Tessa pensó un momento antes de responder.
— Como empleador, es excelente, paga bien, me trata con respeto y nunca me ha pedido nada ridículo ni irrazonable. Solo espera competencia y discreción a cambio. Como hombre, bueno… no dice nada… y eso es todo lo que obtendrás de mí —Tessa la miró fijamente.
— ¿Son tú y Dickenson los únicos empleados? —preguntó Cassya tímidamente.
— Por el momento solo estamos Dickenson, yo, Bradford el cochero y tú, que atiendes la casa —respondió Tessa en tono neutral.
Cassya no pasó por alto ese pequeño comentario. Era tan empleada de Alaric como Tessa, solo un pequeño recordatorio para no olvidarlo.
— ¿Ha habido otras mujeres que hayan desempeñado un papel como el mío en el hogar? —preguntó Cassya con cautela.

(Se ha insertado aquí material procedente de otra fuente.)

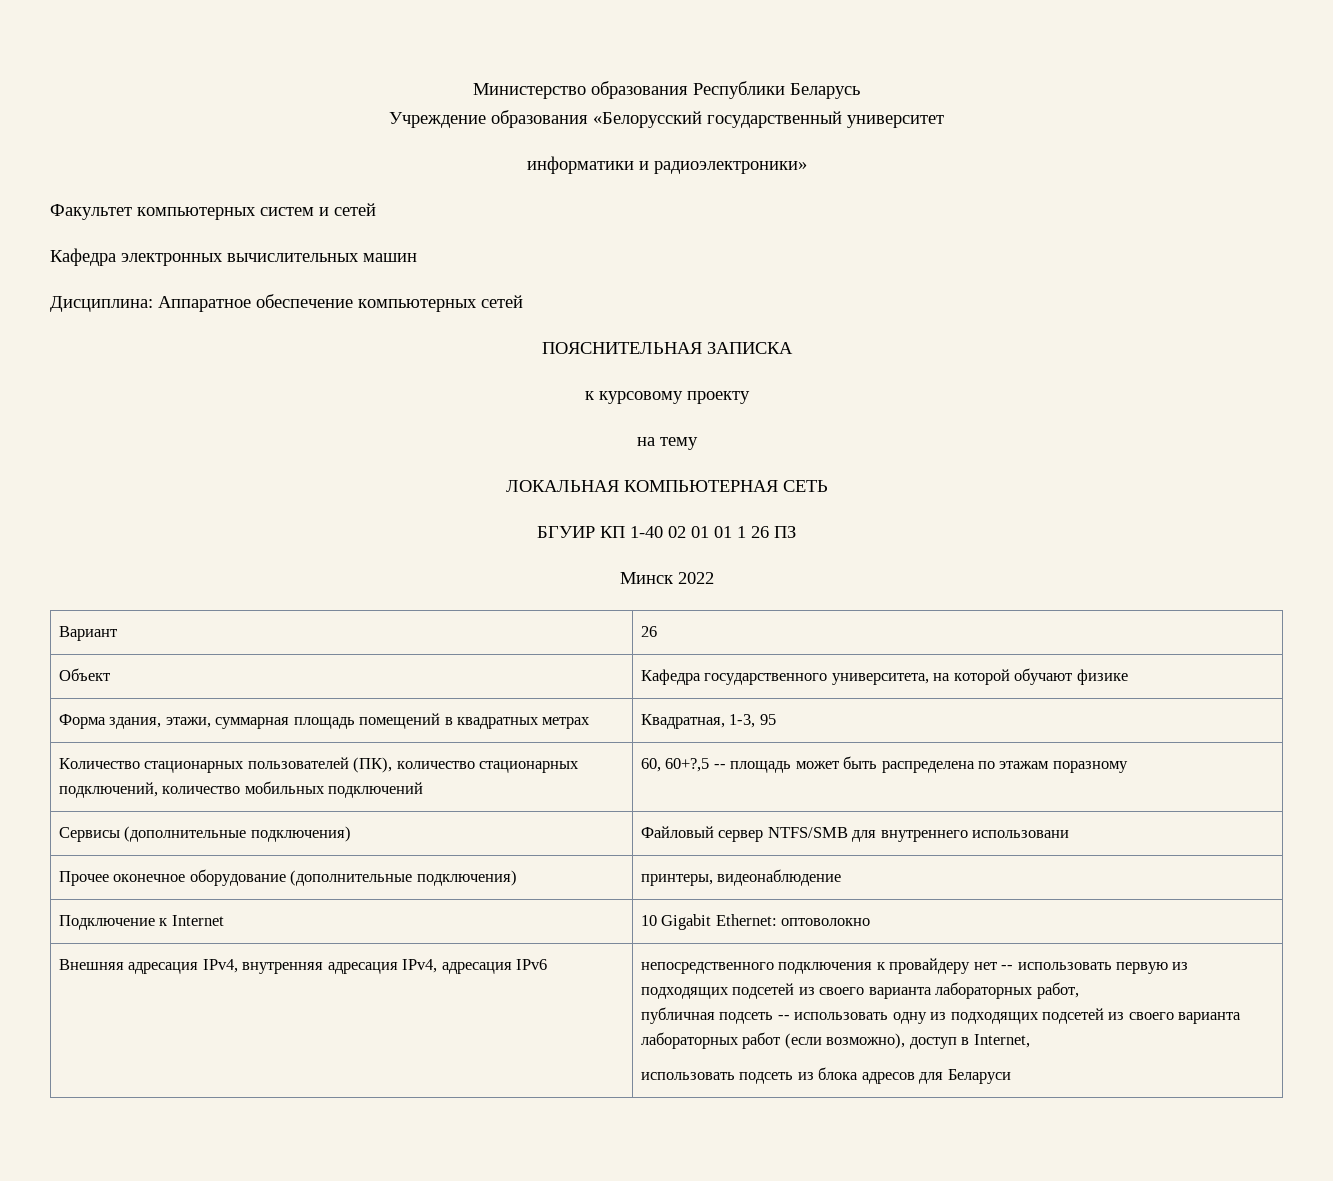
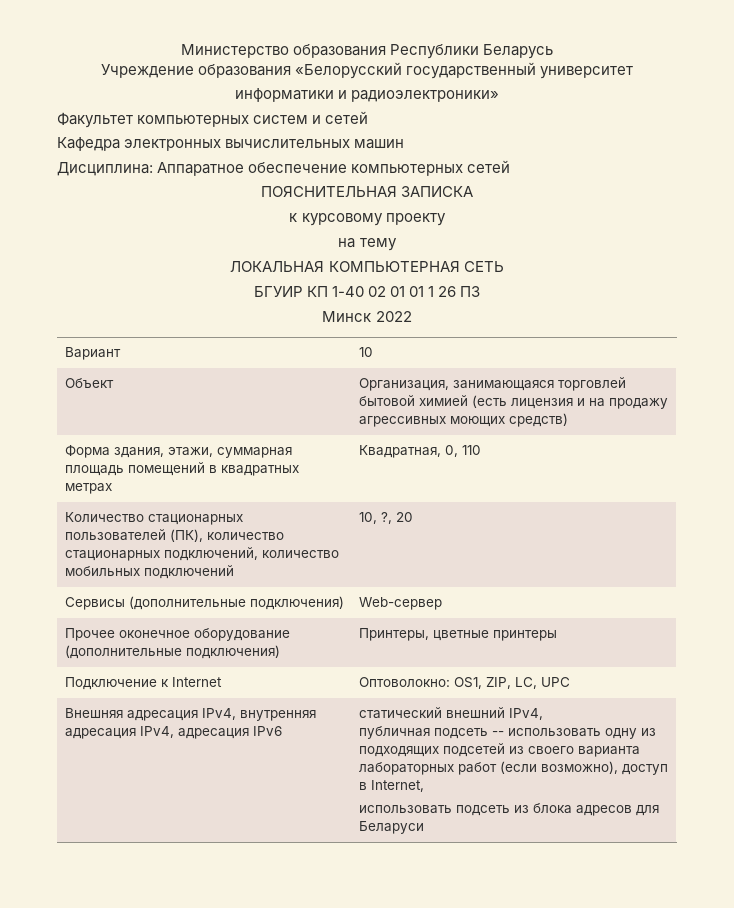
- Вариант | 26
+ Вариант | 10
- Объект | Кафедра государственного университета, на которой обучают физике
+ Объект | Организация, занимающаяся торговлей бытовой химией (есть лицензия и на продажу агрессивных моющих средств)
- Форма здания, этажи, суммарная площадь помещений в квадратных метрах | Квадратная, 1-3, 95
+ Форма здания, этажи, суммарная площадь помещений в квадратных метрах | Квадратная, 0, 110
- Количество стационарных пользователей (ПК), количество стационарных подключений, количество мобильных подключений | 60, 60+?,5 -- площадь может быть распределена по этажам поразному
- Сервисы (дополнительные подключения) | Файловый сервер NTFS/SMB для внутреннего использовани
+ Количество стационарных пользователей (ПК), количество стационарных подключений, количество мобильных подключений | 10, ?, 20
+ Сервисы (дополнительные подключения) | Web-сервер
- Прочее оконечное оборудование (дополнительные подключения) | принтеры, видеонаблюдение
+ Прочее оконечное оборудование (дополнительные подключения) | Принтеры, цветные принтеры
- Подключение к Internet | 10 Gigabit Ethernet: оптоволокно
+ Подключение к Internet | Оптоволокно: OS1, ZIP, LC, UPC
- непосредственного подключения к провайдеру нет -- использовать первую из подходящих подсетей из своего варианта лабораторных работ,
+ статический внешний IPv4,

Tessa puso los ojos en blanco.
— Alaric me ha mantenido empleada todos estos años porque respeto su privacidad y soy estricta con mi discreción. Pregúntame todo lo que quieras, pero habrá muchas que no responderé.
Cassya supuso que ese era el final de esa línea de investigación. Tessa no iba a añadir nada más.
— ¿Alaric se fue temprano? Parece que no llegó a la cama.
— Lo encontré dormido en su escritorio cuando entré. Se cambió y se fue en el carruaje poco después. Tendrás que esperar a que Dickenson te lleve —respondió ella.